▶ _Problem_
A word-for-word copy of the entries is needed, and it should contain no images.

▶ _Supplied records_
========================================

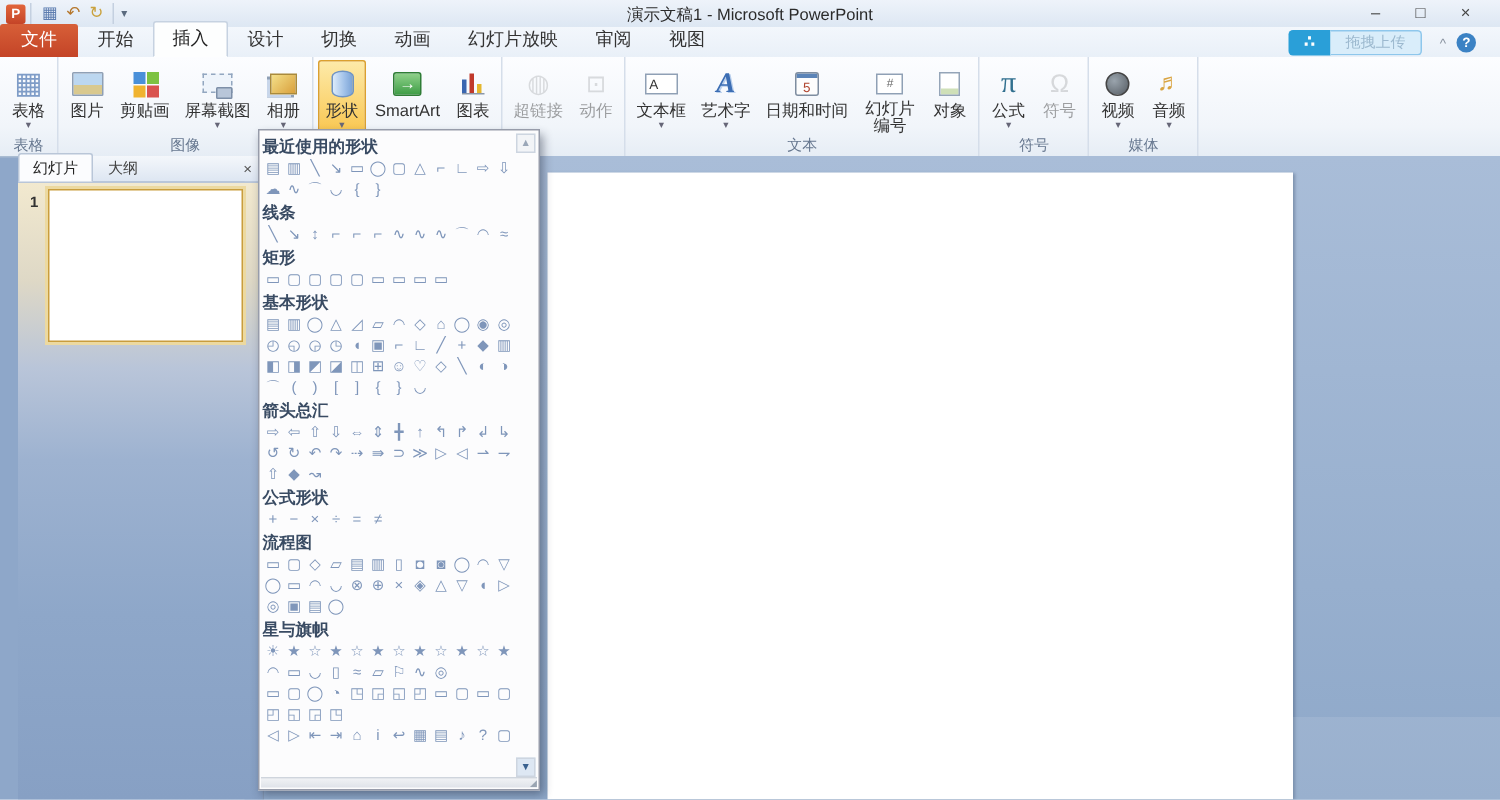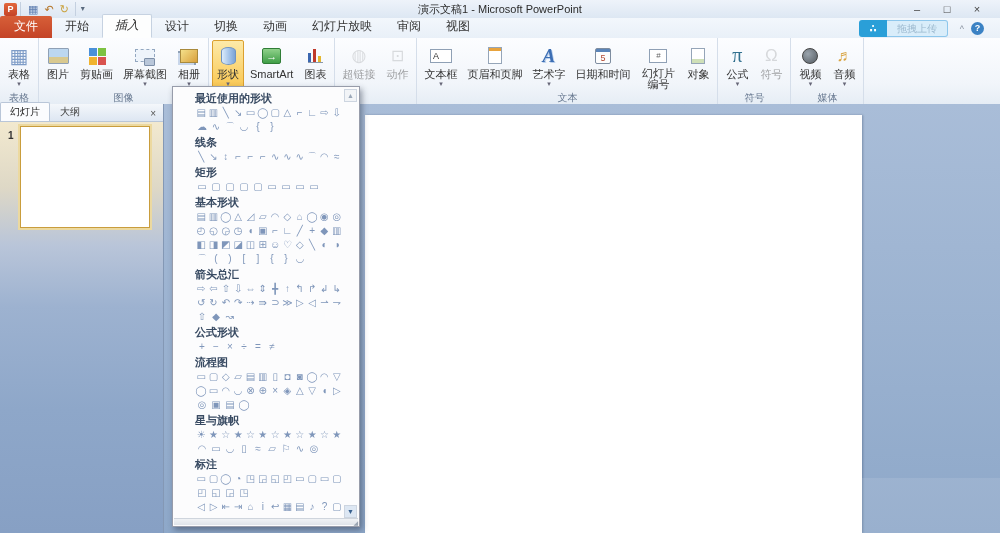"插入" .tab.active { font-style: italic -> none }
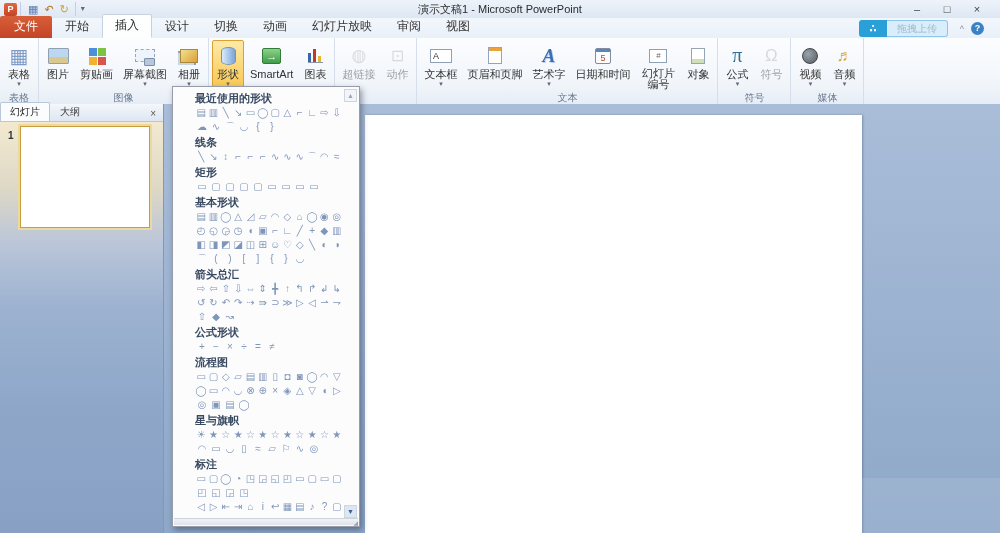"页眉和页脚" div.bigbtn { html: <div> <div></div> <div>页眉和页脚</div> </div> -> none }
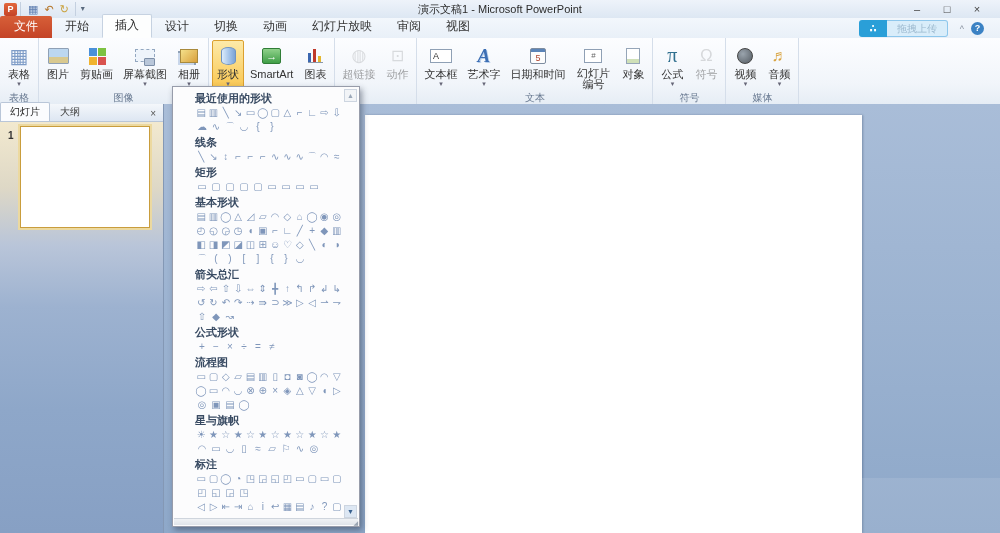"最近使用的形状" .shapes-menu { padding: 2px 14px 8px 20px -> 2px 14px 8px 0 }
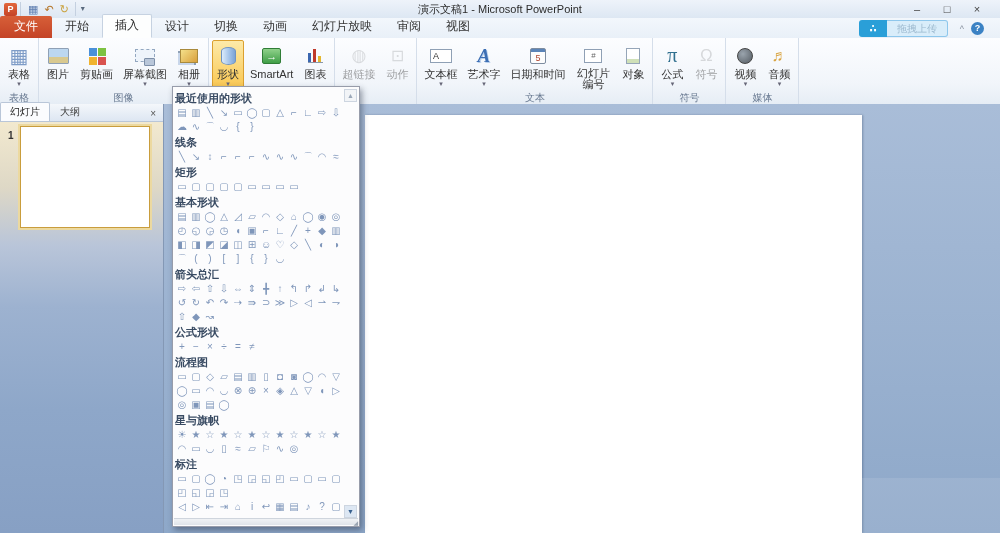"幻灯片" .left-panel { padding-left: none -> 12px }
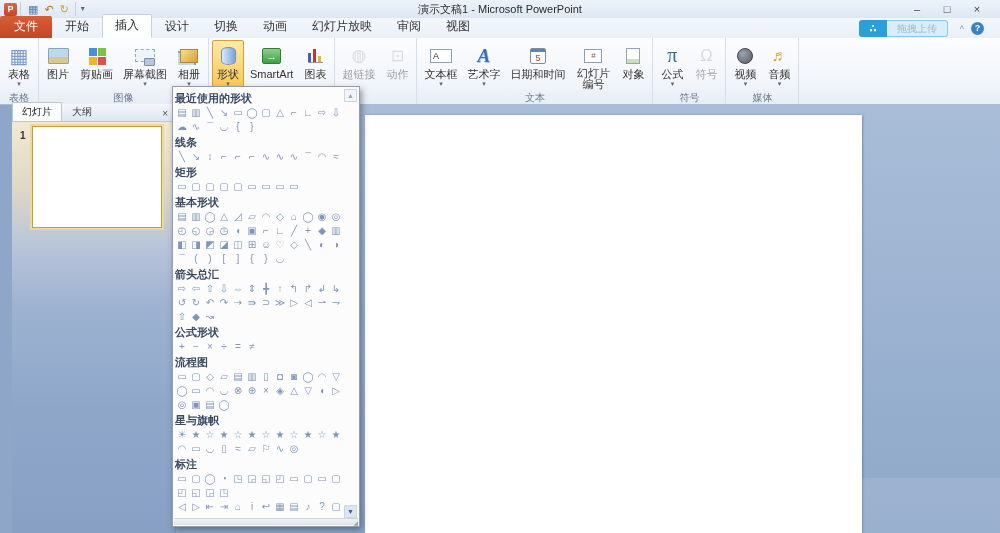"标注" div.sm-title { html: <div>标注</div> -> none }
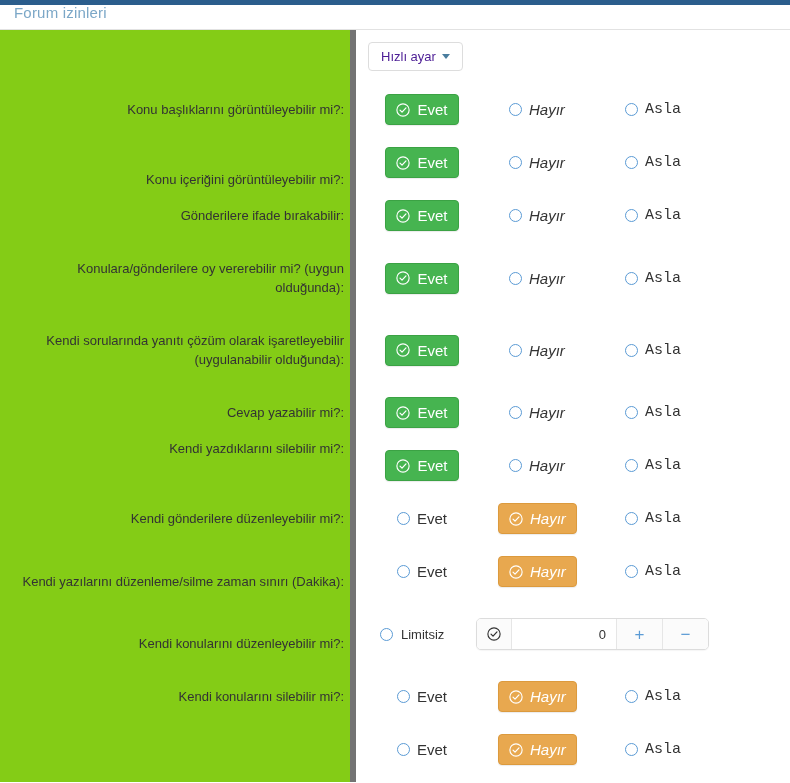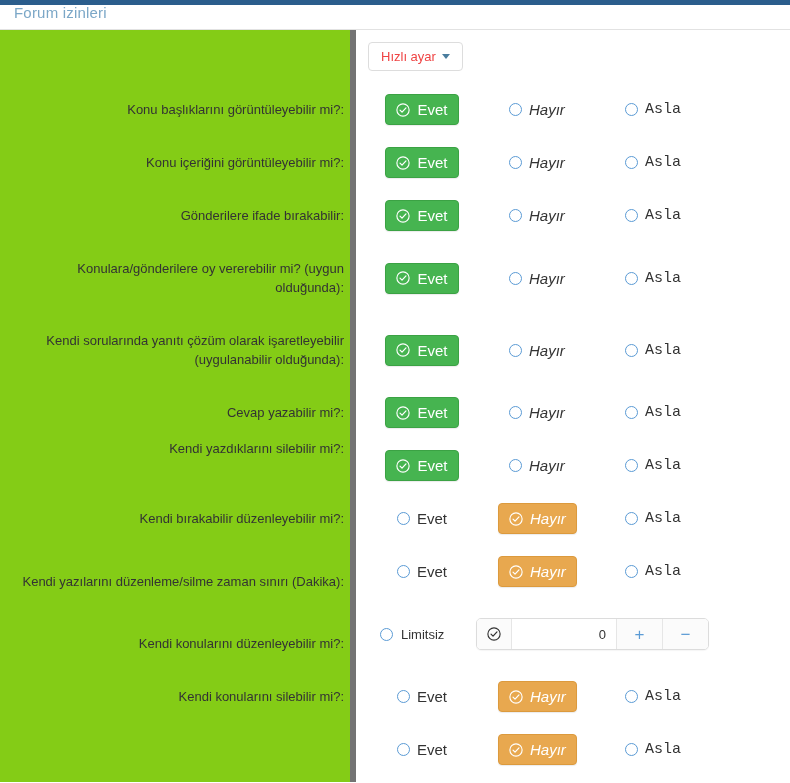"Hızlı ayar" .quick-btn { color: #ef4444 -> #4c1d95 }
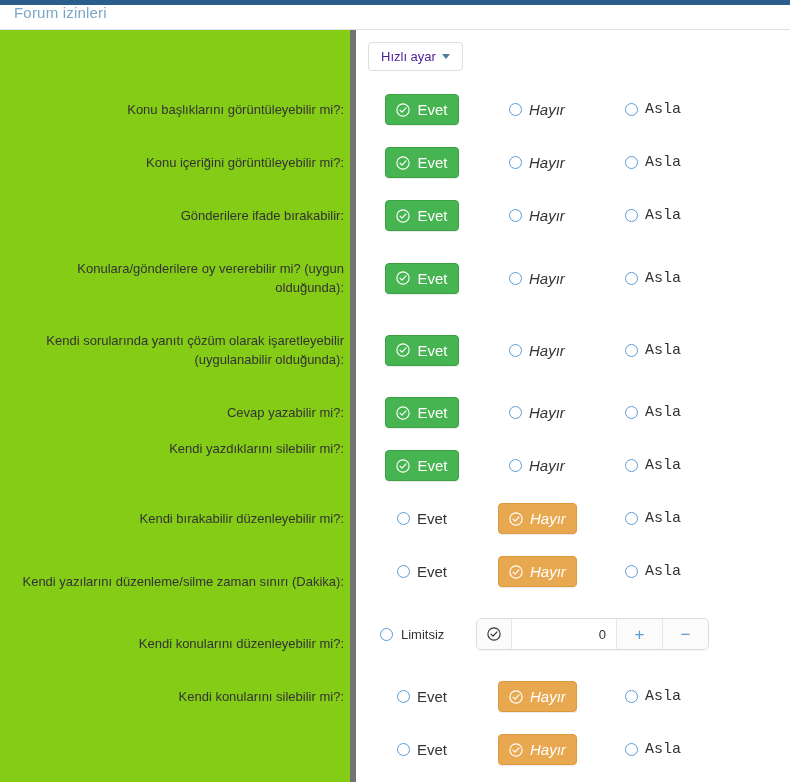"Konu içeriğini görüntüleyebilir mi?:" div.row { align-items: center -> flex-end }
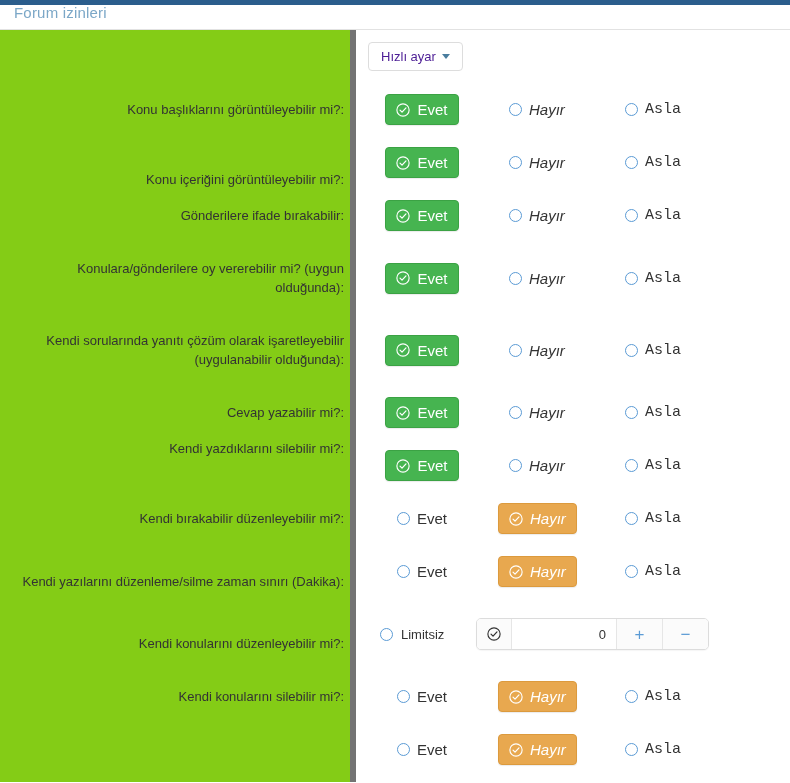"Kendi bırakabilir düzenleyebilir mi?:" div.lbl-cell { text: bırakabilir -> gönderilere }
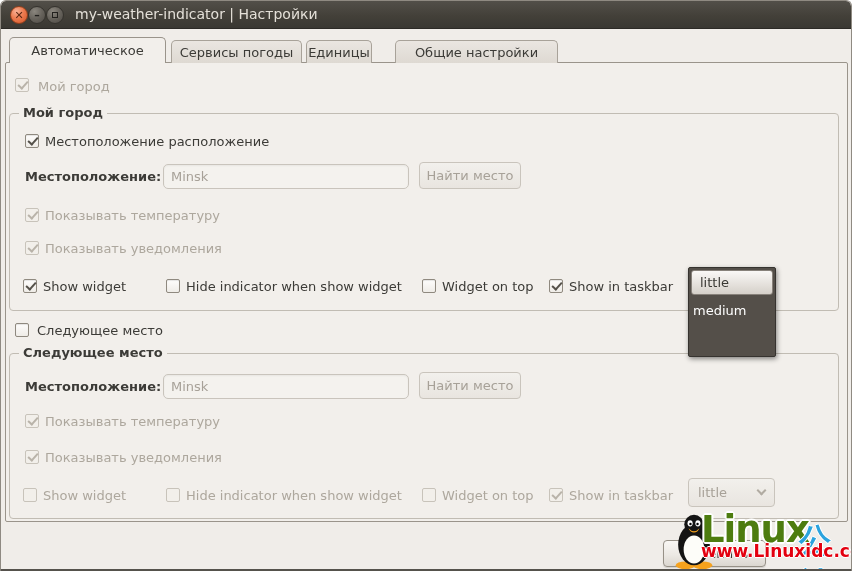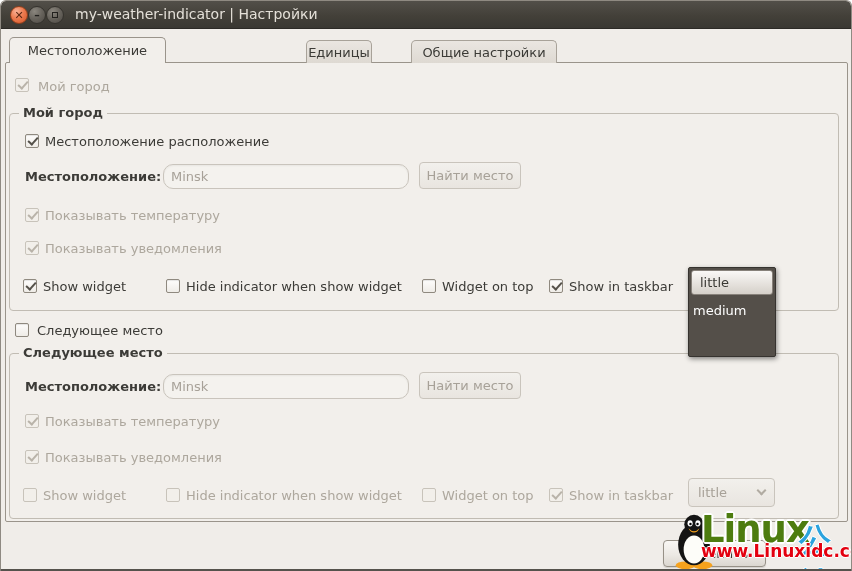"Местоположение" span { text: Местоположение -> Автоматическое }
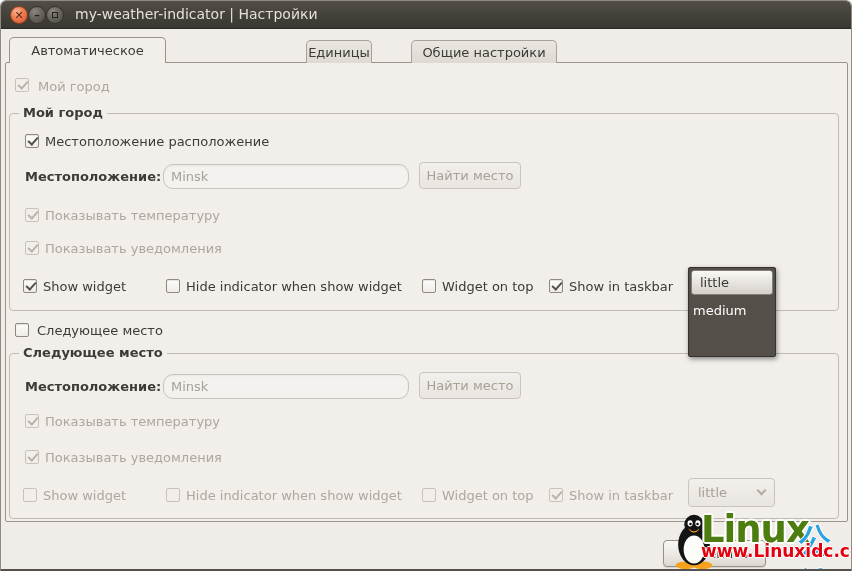"Сервисы погоды" div.tab { html: none -> <div> <span>Сервисы погоды</span> </div> }
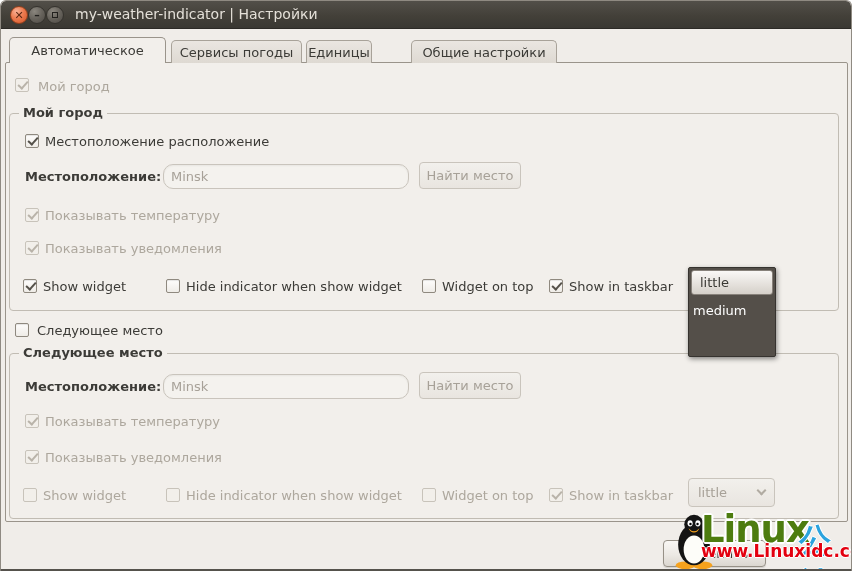"Общие настройки" div.tab { left: 410px -> 394px; width: 146px -> 163px }
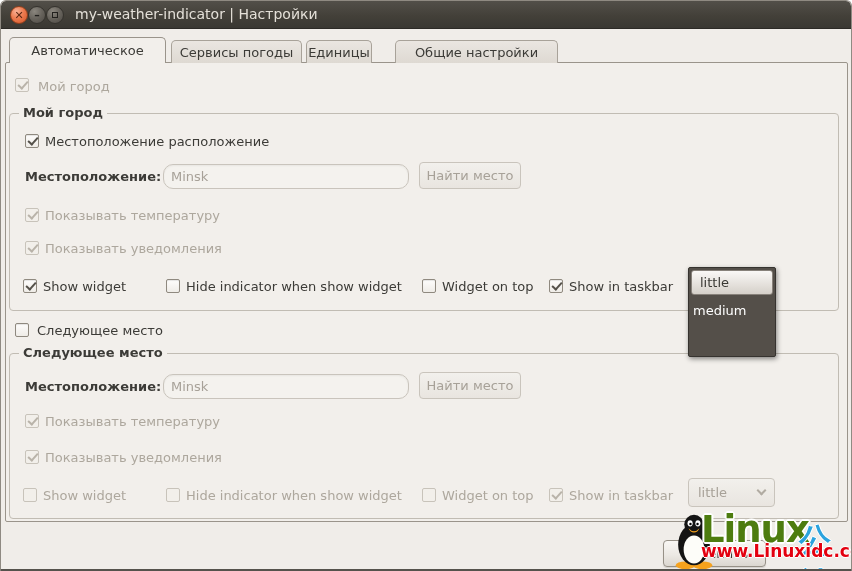"Minsk" .entry { border-radius: 10px -> 5px }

========================================

▶ _Problem solution_
"插入" .tab.active { font-style: italic -> none }
"页眉和页脚" div.bigbtn { html: <div> <div></div> <div>页眉和页脚</div> </div> -> none }
"最近使用的形状" .shapes-menu { padding: 2px 14px 8px 20px -> 2px 14px 8px 0 }
"幻灯片" .left-panel { padding-left: none -> 12px }
"标注" div.sm-title { html: <div>标注</div> -> none }
"Hızlı ayar" .quick-btn { color: #ef4444 -> #4c1d95 }
"Konu içeriğini görüntüleyebilir mi?:" div.row { align-items: center -> flex-end }
"Kendi bırakabilir düzenleyebilir mi?:" div.lbl-cell { text: bırakabilir -> gönderilere }
"Местоположение" span { text: Местоположение -> Автоматическое }
"Сервисы погоды" div.tab { html: none -> <div> <span>Сервисы погоды</span> </div> }
"Общие настройки" div.tab { left: 410px -> 394px; width: 146px -> 163px }
"Minsk" .entry { border-radius: 10px -> 5px }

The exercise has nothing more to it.